Many in the venture community do see insurance as an industry full of vulnerable incumbents. Much of that arises from the lack of widespread technology adoption … and an over-reliance on legacy technology. Many see an even bigger opening as the natural result of legacy culture: Successful companies often struggle to anticipate and adapt to competition from new entrants … until it’s too late. Consider the current environment—a huge market plus pent-up technology plus a belief that incumbents will be slow to respond. Taken together, these create the conditions to support the 50 times outcomes required by VC math.

At first we wondered why, analogously speaking, a VC would back a new producer of wheels for an industry reluctant to buy them? To clarify the analogy, the author’s statement might have read like this:

How Much Do We Need to Worry?

In a rather random Google search, we came across a paper published last year by the global IT consulting firm, Coforge. The title of the paper is “8 Challenges Threatening the Insurance Industry in 2020”. Since threatening sounded rather ominous (we might have gone with facing), we decided to give it a read. Lo and behold, we found almost all of the challenges listed by Coforge to be interrelated.

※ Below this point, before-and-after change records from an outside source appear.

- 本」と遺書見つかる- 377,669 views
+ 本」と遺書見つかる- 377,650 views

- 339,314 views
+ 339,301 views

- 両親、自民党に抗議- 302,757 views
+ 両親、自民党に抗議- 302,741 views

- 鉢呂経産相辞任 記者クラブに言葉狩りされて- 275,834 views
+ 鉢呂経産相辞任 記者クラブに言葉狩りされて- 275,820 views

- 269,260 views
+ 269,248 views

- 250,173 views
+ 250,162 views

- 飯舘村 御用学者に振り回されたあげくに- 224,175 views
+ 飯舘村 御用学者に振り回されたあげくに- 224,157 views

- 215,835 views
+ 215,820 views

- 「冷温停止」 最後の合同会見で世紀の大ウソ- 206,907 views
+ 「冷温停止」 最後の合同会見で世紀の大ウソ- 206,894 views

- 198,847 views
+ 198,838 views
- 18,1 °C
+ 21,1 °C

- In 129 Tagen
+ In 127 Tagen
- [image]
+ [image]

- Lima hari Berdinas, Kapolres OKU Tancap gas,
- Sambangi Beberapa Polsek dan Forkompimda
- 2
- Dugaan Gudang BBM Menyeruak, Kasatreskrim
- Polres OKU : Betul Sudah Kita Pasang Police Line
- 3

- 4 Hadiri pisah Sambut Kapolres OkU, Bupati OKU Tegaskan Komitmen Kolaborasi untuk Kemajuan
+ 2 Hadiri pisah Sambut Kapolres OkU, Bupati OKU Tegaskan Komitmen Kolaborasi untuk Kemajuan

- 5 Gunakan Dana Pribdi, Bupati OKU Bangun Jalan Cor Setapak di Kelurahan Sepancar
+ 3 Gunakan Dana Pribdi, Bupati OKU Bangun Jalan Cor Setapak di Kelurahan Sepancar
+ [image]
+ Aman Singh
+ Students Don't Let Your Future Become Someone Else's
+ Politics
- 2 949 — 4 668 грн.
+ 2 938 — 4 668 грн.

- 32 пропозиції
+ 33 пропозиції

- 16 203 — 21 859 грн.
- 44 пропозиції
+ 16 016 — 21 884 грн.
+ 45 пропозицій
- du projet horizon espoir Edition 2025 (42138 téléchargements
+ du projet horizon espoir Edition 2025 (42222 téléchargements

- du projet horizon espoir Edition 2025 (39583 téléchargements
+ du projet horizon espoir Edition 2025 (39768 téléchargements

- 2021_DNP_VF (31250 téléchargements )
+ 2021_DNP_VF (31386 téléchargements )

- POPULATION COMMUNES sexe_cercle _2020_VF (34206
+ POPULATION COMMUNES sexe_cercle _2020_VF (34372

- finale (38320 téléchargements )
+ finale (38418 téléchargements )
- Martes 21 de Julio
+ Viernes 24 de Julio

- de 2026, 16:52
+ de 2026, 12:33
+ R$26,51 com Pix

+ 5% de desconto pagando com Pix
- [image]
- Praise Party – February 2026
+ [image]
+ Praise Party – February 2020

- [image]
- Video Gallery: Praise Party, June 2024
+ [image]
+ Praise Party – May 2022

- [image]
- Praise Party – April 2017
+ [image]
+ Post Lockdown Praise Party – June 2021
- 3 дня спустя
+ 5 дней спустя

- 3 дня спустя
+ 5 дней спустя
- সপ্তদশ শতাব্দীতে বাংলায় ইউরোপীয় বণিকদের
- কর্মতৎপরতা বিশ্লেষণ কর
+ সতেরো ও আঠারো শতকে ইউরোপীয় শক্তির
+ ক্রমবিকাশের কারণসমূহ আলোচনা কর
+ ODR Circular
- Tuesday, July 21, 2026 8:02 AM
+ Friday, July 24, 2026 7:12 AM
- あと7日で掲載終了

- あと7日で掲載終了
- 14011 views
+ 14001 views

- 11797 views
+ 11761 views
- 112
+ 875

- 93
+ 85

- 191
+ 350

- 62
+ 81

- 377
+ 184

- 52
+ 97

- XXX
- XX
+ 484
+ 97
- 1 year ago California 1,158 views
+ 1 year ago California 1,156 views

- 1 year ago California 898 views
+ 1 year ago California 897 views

Here they are, in order, in bold, followed by our own thoughts on the matters:

  1. The increasing demand gap between the multi-generation customer bases. This point is well taken. But there are gaps between all generations — social, cultural, intellectual, musical, expectational, etc. That’s life. Some of those gaps, particularly as they pertain to dashed expectations about job security and the desire to be one’s own boss, led to …
  2. The untapped gig economy. No generation thinks the preceding generation got it right. It’s no wonder the gig economy blossomed.
  3. The fast changing digital space, systems, and technologies. The reality of this point is attributable to changes in technological capabilities, of course. But it’s also attributable to #1 and #2 — bridging the demand gap and tapping the untapped gig economy. The decentralization wrought by #1, #2, and #3, makes #4 inevitable.
  4. The growing concern over the privacy of customer data. Well, yeah. Decentralization and broader distribution of work, transactions, and the data associated with them yield liabilities in security. And them comes …
  5. The added strain of COVID-19. Add the decentralized, distributed chaos of COVID-19 into the challenges posed by #1, #2, #3, and #4, and Coforge’s notion of threatening might be correct after all.
  6. The risks associated with the ever-evolving socio-political and economic landscape. And while the concerns of our customers aren’t necessarily socio-political, we’re certain the ever-evolving economic landscape is a direct contributor to #1, #2, #3, #4, and #5.
  7. The competitor threats. We don’t mean to be dismissive. But competitor threats are like generational gaps. They’re a part of life in 2020, 2021, and every other year.
  8. The effect of global-level changes on the insurance sector. The biggest concerns for our customers are the constantly changing regulation policies. And we agree with Coforge here:

The only way to be prepared and cope with such issues is to have an agile team with a robust digital infrastructure and a standardized code of conduct. 

While we surely have to be aware of all the changing conditions in our environments, our first priority should be the work at hand. Whether you’re in the insurance industry or any other industry, we might all be better off following the advice of Thomas Carlyle (1795-1881).

Know what thou canst work at, and work at it like a Hercules.

It still pertains. So, don’t worry so much.